Slavery was not a new concept when the first slaves arrived in Jamestown, Virginia in 1619. In fact, slavery was common practice throughout the history of the world, although in the past it more closely resembled indentured servitude. The South’s voracity and dependence on labor would transform slavery into an unprecedented institution. Abolitionists in the North argued against it, calling slavery morally reprehensible.
However, pro-slavery arguments were so effective that it was not abolished until 1865, by the Thirteenth Amendment. The justification of slavery had a wide range of basis from philosophical, religious, economic, and even legal standpoints. Some of the oldest arguments in favor of slavery came from early Greek philosophers, Aristotle and Plato. Aristotle believed that there were only two kinds of people in the world; people who were born to be slaves and people who were not slaves. Since natural born slaves lacked the ability to live on their own the guidance from their masters was essential for survival, this was simply the natural order of the world. Plato agreed, stating that the inferior needed to be ruled by the better.
This was how slavers in the South viewed their slaves. Multiple language barriers and vastly different customs contributed to the Southerners view of slaves as simple and incompetent. If it weren’t for the slavers looking after them, the slaves would not have been able to survive in the foreign land. In this way slavery actually benefitted the slaves, because they were being housed and fed by their masters/owners. Religion was an integral force in the lives of both Northerners and Southerners alike. To live a God-fearing, pious life was consistent with having good moral standing.

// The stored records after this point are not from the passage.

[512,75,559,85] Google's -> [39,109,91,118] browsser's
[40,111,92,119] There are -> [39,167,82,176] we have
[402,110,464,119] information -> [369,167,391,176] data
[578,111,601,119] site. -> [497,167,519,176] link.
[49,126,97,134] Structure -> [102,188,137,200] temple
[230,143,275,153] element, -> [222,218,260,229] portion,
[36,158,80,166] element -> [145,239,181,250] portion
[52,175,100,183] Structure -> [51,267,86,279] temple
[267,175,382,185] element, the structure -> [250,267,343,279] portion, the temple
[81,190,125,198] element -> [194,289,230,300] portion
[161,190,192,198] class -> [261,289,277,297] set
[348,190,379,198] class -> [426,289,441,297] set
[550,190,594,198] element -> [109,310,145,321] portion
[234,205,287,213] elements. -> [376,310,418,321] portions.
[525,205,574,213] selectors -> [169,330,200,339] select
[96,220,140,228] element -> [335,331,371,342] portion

By this logic, slavery was not morally reprehensible because it was present and acceptable in the Bible. Texts from the Old Testament were used to draw comparisons with the Israelites and their practice of slavery, as well as slave owners considering themselves to be worthy and virtuous. In comparison, their African slaves were thought of as the descendants of Ham, who was cursed by God to live a life of servitude. One of the strongest arguments for slavery was that it was beneficial to the economy. Despite the opposition it faced, slavery was a vital institution for both the South and the North. Southerners needed slave labor in order to sustain their plantation economies and genteel lifestyle, and the North relied on the raw goods produced by the slaves to power their industrialized society. At this time nearly everything being exported from the United States was based on slave-produced goods.
The hypocrisy that tinged the North’s opposition only further cemented the fact that slavery was the backbone of the United States economy. The fact that slaves were viewed as property and not people was the South’s strongest defense against their actions. Their actions could not be morally wrong because they were providing their slaves with the minimum requirements to live. For slave masters providing slaves with unnecessary luxuries would come at a personal cost that they could not justify spending on property.
To feel such sympathy for them would be akin to feeling sorry for their horse because it had to live in a stable. Additionally, slavery was not illegal in the Constitution. Clauses such as the 3/5th Compromise actually protected slavery. Since slavery was decided by the States, the southern states could legally continue using slave labor.